Last words: Environmental tobacco smoke

'Last twinges of a coffin posting this book where the awning flaps a distant thank-you'. (William S. Burroughs)

The US Surgeon General’s ‘Health Consequences of Involuntary Exposure to Tobacco Smoking’ is a massive 19MB document with a reasonably accessible Executive Summary. The evidence is mainly for the US but many arguments apply to Australia. It is a 2006 report but I have only just had the chance to pour through it with care.

Forget about the lies the tobacco companies (and their allies in the libertarian movement) tell you about the freedom you have to kill yourself and those about you.
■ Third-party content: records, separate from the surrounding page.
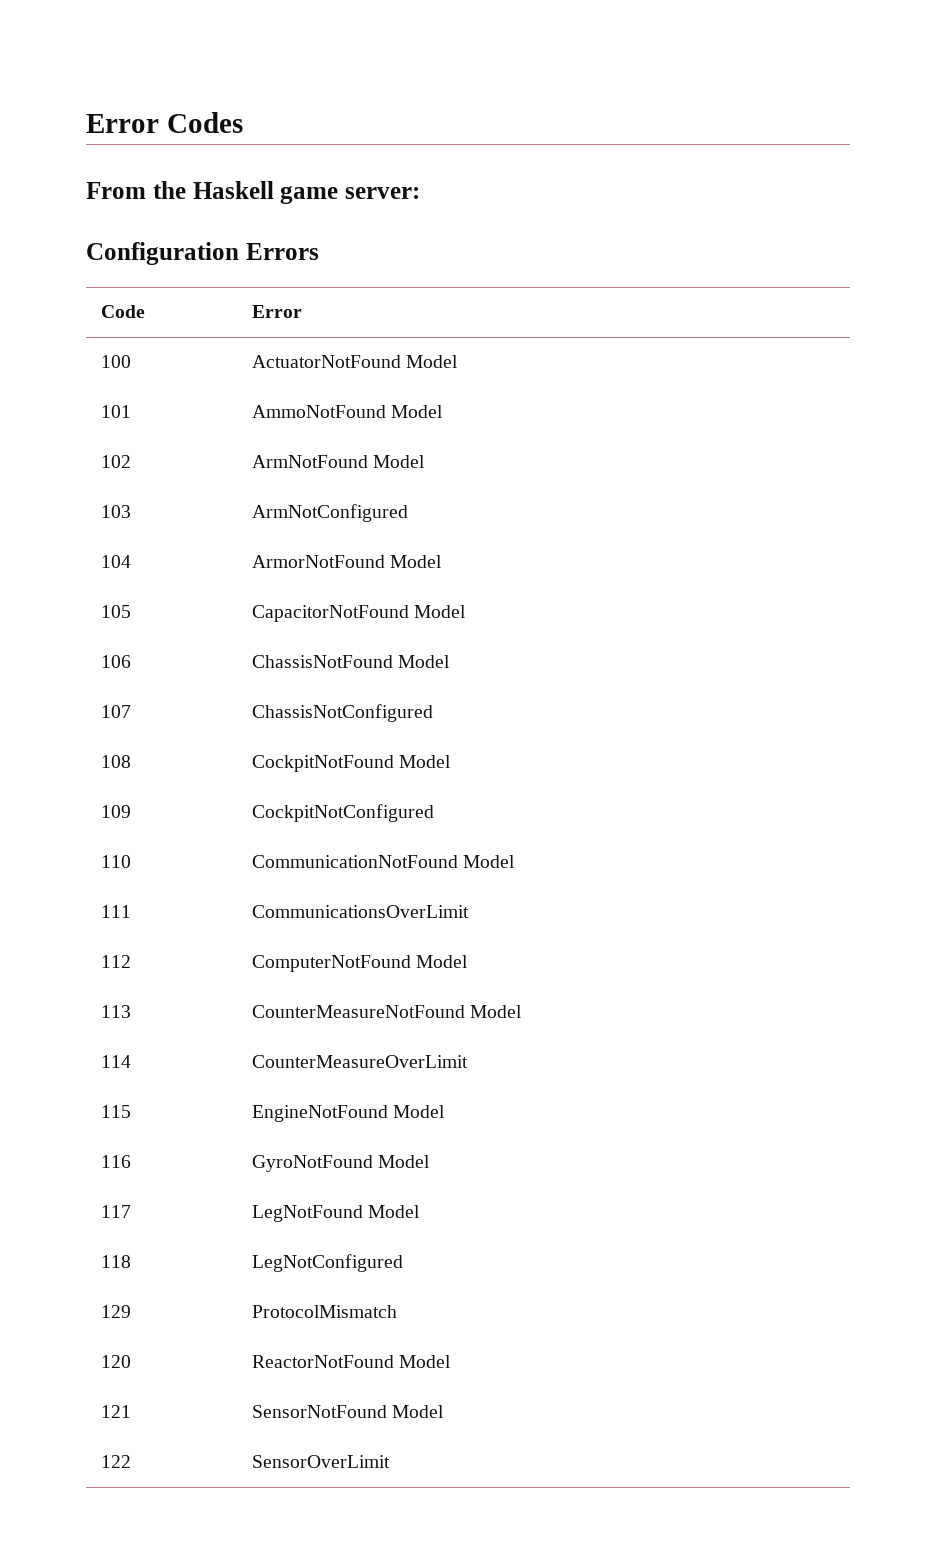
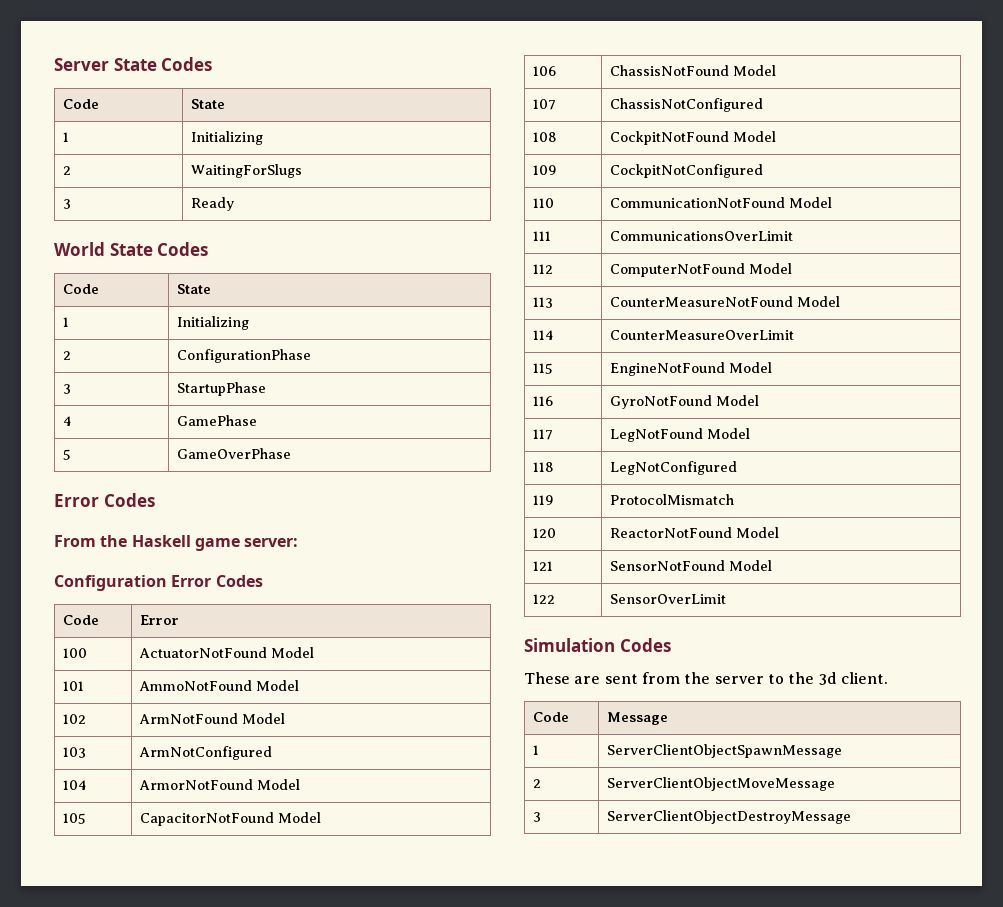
+ Server State Codes
+ Code | State
+ 1 | Initializing
+ 2 | WaitingForSlugs
+ 3 | Ready
+ World State Codes
+ Code | State
+ 1 | Initializing
+ 2 | ConfigurationPhase
+ 3 | StartupPhase
+ 4 | GamePhase
+ 5 | GameOverPhase
- Configuration Errors
+ Configuration Error Codes
- 129 | ProtocolMismatch
+ 119 | ProtocolMismatch
+ Simulation Codes
+ These are sent from the server to the 3d client.
+ Code | Message
+ 1 | ServerClientObjectSpawnMessage
+ 2 | ServerClientObjectMoveMessage
+ 3 | ServerClientObjectDestroyMessage

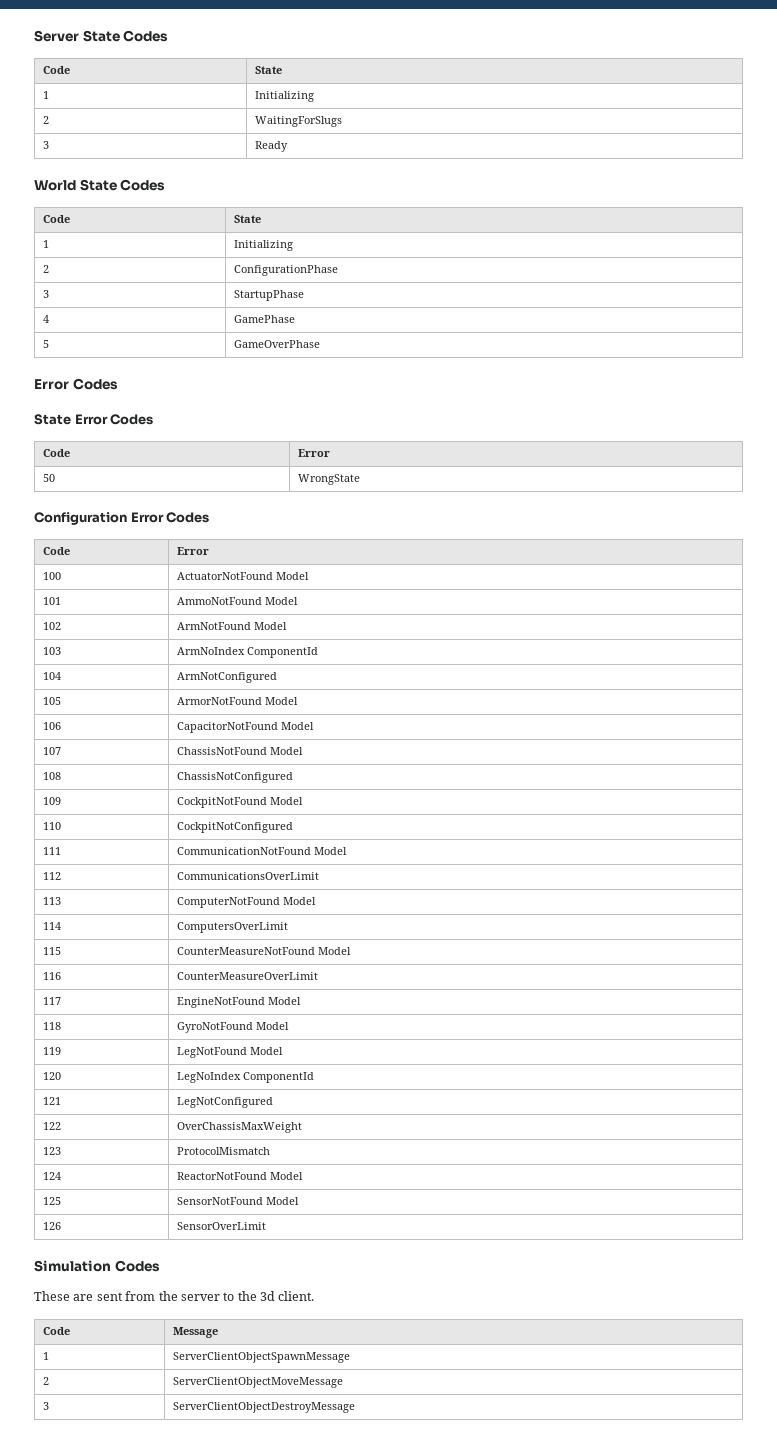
- From the Haskell game server:
+ State Error Codes
+ Code | Error
+ 50 | WrongState
- 103 | ArmNotConfigured
+ 103 | ArmNoIndex ComponentId
+ 104 | ArmNotConfigured
- 104 | ArmorNotFound Model
+ 105 | ArmorNotFound Model
- 105 | CapacitorNotFound Model
+ 106 | CapacitorNotFound Model
- 106 | ChassisNotFound Model
+ 107 | ChassisNotFound Model
- 107 | ChassisNotConfigured
+ 108 | ChassisNotConfigured
- 108 | CockpitNotFound Model
+ 109 | CockpitNotFound Model
- 109 | CockpitNotConfigured
+ 110 | CockpitNotConfigured
- 110 | CommunicationNotFound Model
+ 111 | CommunicationNotFound Model
- 111 | CommunicationsOverLimit
+ 112 | CommunicationsOverLimit
- 112 | ComputerNotFound Model
+ 113 | ComputerNotFound Model
- 113 | CounterMeasureNotFound Model
+ 114 | ComputersOverLimit
+ 115 | CounterMeasureNotFound Model
- 114 | CounterMeasureOverLimit
+ 116 | CounterMeasureOverLimit
- 115 | EngineNotFound Model
+ 117 | EngineNotFound Model
- 116 | GyroNotFound Model
+ 118 | GyroNotFound Model
- 117 | LegNotFound Model
+ 119 | LegNotFound Model
- 118 | LegNotConfigured
- 119 | ProtocolMismatch
+ 120 | LegNoIndex ComponentId
+ 121 | LegNotConfigured
+ 122 | OverChassisMaxWeight
+ 123 | ProtocolMismatch
- 120 | ReactorNotFound Model
+ 124 | ReactorNotFound Model
- 121 | SensorNotFound Model
+ 125 | SensorNotFound Model
- 122 | SensorOverLimit
+ 126 | SensorOverLimit

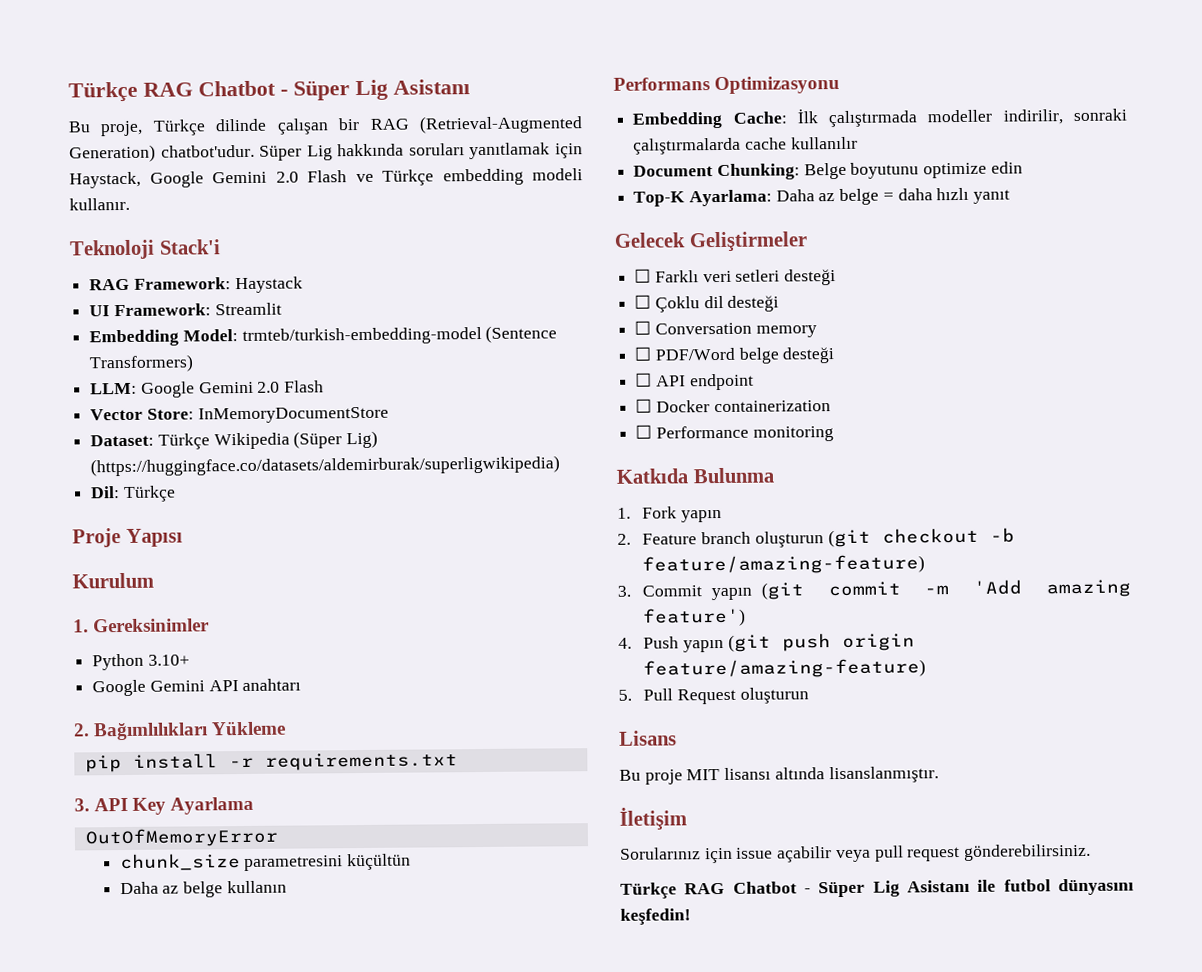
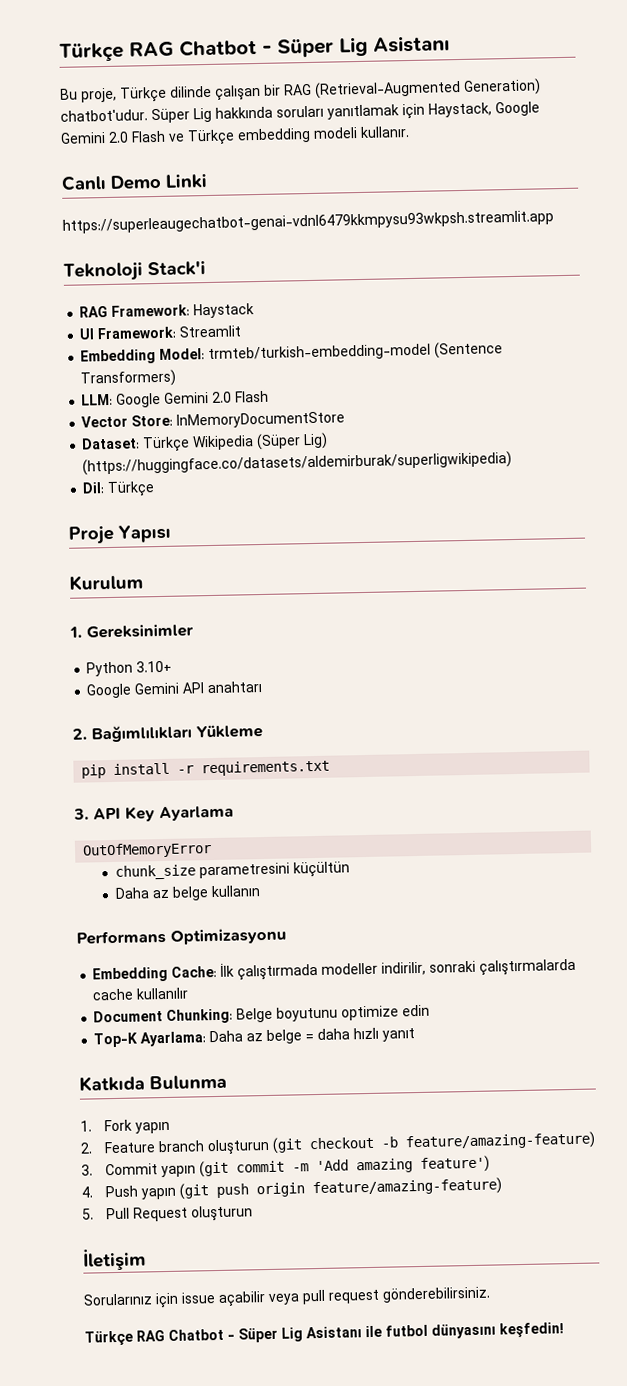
+ Canlı Demo Linki
+ https://superleaugechatbot-genai-vdnl6479kkmpysu93wkpsh.streamlit.app
- Gelecek Geliştirmeler
- ☐ Farklı veri setleri desteği
- ☐ Çoklu dil desteği
- ☐ Conversation memory
- ☐ PDF/Word belge desteği
- ☐ API endpoint
- ☐ Docker containerization
- ☐ Performance monitoring
- Lisans
- Bu proje MIT lisansı altında lisanslanmıştır.

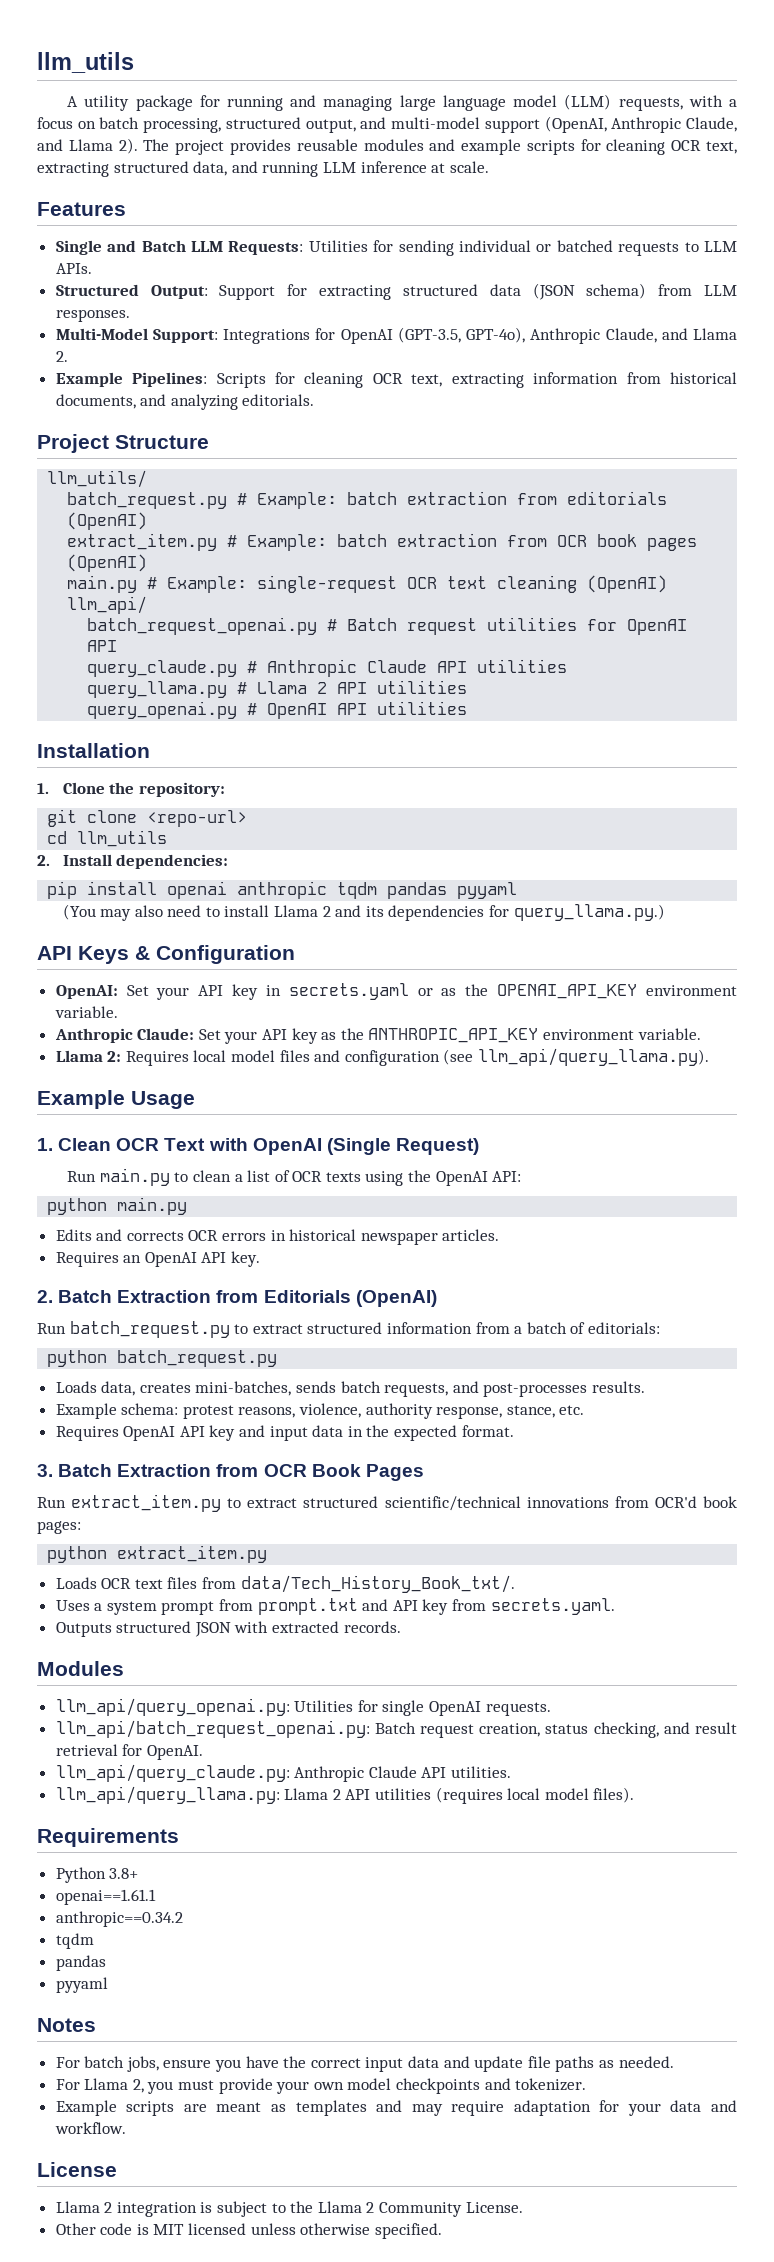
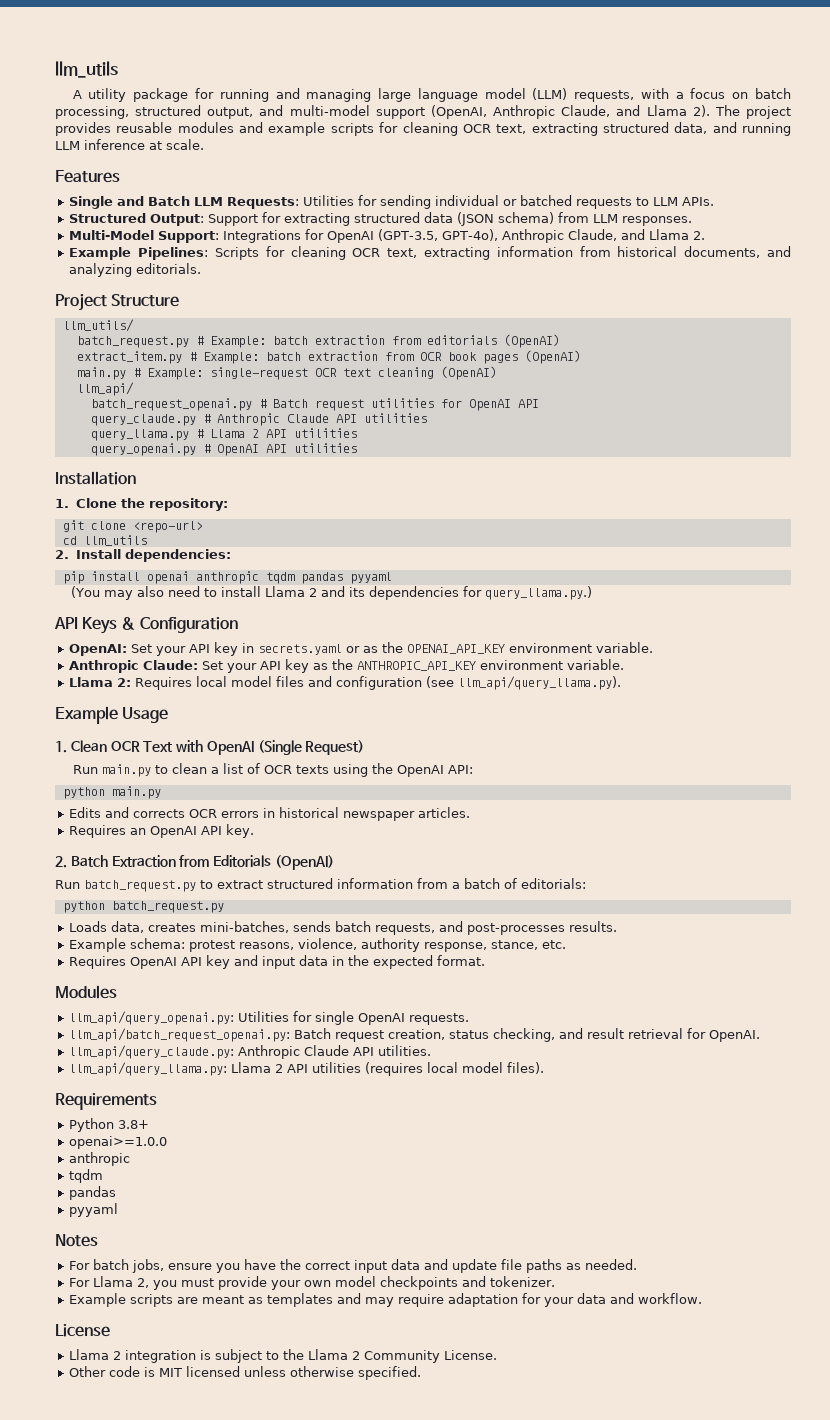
- 3. Batch Extraction from OCR Book Pages
- Run extract_item.py to extract structured scientific/technical innovations from OCR'd book pages:
- python extract_item.py
- Loads OCR text files from data/Tech_History_Book_txt/.
- Uses a system prompt from prompt.txt and API key from secrets.yaml.
- Outputs structured JSON with extracted records.
- openai==1.61.1
- anthropic==0.34.2
+ openai>=1.0.0
+ anthropic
Life itself is a somewhat sick joke. We survive for 3 score years (and perhaps ten or twenty) then our bodies and our frantic concerns about income and status turn into dust. But we want to live – or at least I do! That’s the funny bit.

Exposure to environmental tobacco smoke (ETS) has fallen dramatically in the US mainly because of near total restrictions on smoking in the workplace – cotinine concentrations (a metabolite of nicotine) have fallen 75% in 10 years.

Still in 2005 ETS in the US killed more than 3,000 people from lung cancer, approximately 46,000 from heart disease and 430 newborns from SIDs. And still about 60% of non-smokers in the US show exposure to ETS.

The argument that cigarettes mainly cause internalities (market failures due to ignorance, youthful impulsivity) rather than externalities is true. A wonderful paper on internalities by Gruber – that demolishes the ludicrous ‘rational addiction’ model - is here.

Smokers reward non-smokers by paying more in taxes than they recoup in medical benefits simply because they die earlier. Perhaps non-smoking spouses who marry spouses cannot complain of 20-30% higher lung cancer death rates and 20-30% higher risk of heart disease. Perhaps too you can stretch it and say that workers in bars get better salaries that compensate them for higher heath risks. But what do you say about kids who suffer respiratory problems, slower lung development, higher rates of asthma and much higher rates of mid-ear infections because their parents smoke.

There are externalities from ETS and no-one should be forced to experience them.